The records:
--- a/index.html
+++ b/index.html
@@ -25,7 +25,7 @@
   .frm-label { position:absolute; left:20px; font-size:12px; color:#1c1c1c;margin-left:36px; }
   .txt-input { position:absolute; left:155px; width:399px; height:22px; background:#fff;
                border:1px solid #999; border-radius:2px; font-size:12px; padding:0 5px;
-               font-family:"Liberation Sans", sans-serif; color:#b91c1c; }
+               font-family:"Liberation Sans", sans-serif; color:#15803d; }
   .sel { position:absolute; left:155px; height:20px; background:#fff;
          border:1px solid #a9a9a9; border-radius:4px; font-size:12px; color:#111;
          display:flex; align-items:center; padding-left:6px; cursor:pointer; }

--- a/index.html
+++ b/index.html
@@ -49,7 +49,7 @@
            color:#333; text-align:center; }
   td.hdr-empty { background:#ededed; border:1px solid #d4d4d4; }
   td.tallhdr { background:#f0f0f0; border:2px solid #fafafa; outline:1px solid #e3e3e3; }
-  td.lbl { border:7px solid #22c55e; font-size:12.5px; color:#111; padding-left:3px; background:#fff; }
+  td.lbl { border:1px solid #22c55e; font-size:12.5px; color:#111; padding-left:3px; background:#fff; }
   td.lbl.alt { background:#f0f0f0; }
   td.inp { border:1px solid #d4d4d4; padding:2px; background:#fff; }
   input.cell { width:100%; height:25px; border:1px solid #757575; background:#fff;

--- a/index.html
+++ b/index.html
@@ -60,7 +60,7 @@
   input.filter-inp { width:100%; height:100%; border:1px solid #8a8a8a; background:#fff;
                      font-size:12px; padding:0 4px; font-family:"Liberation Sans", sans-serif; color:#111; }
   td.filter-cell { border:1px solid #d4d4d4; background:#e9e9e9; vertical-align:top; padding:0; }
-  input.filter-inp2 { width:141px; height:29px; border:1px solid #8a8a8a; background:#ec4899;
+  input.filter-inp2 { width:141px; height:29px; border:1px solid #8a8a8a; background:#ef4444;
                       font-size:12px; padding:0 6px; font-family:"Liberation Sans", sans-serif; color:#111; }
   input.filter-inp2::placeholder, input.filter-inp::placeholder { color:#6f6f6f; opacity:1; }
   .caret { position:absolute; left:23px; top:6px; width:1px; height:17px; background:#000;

What to produce: What is needed is a copy of every line above in which "color" appears.

Output of the exercise:
   .frm-label { position:absolute; left:20px; font-size:12px; color:#1c1c1c;margin-left:36px; }
-               font-family:"Liberation Sans", sans-serif; color:#b91c1c; }
+               font-family:"Liberation Sans", sans-serif; color:#15803d; }
          border:1px solid #a9a9a9; border-radius:4px; font-size:12px; color:#111;
            color:#333; text-align:center; }
-  td.lbl { border:7px solid #22c55e; font-size:12.5px; color:#111; padding-left:3px; background:#fff; }
+  td.lbl { border:1px solid #22c55e; font-size:12.5px; color:#111; padding-left:3px; background:#fff; }
                      font-size:12px; padding:0 4px; font-family:"Liberation Sans", sans-serif; color:#111; }
                       font-size:12px; padding:0 6px; font-family:"Liberation Sans", sans-serif; color:#111; }
   input.filter-inp2::placeholder, input.filter-inp::placeholder { color:#6f6f6f; opacity:1; }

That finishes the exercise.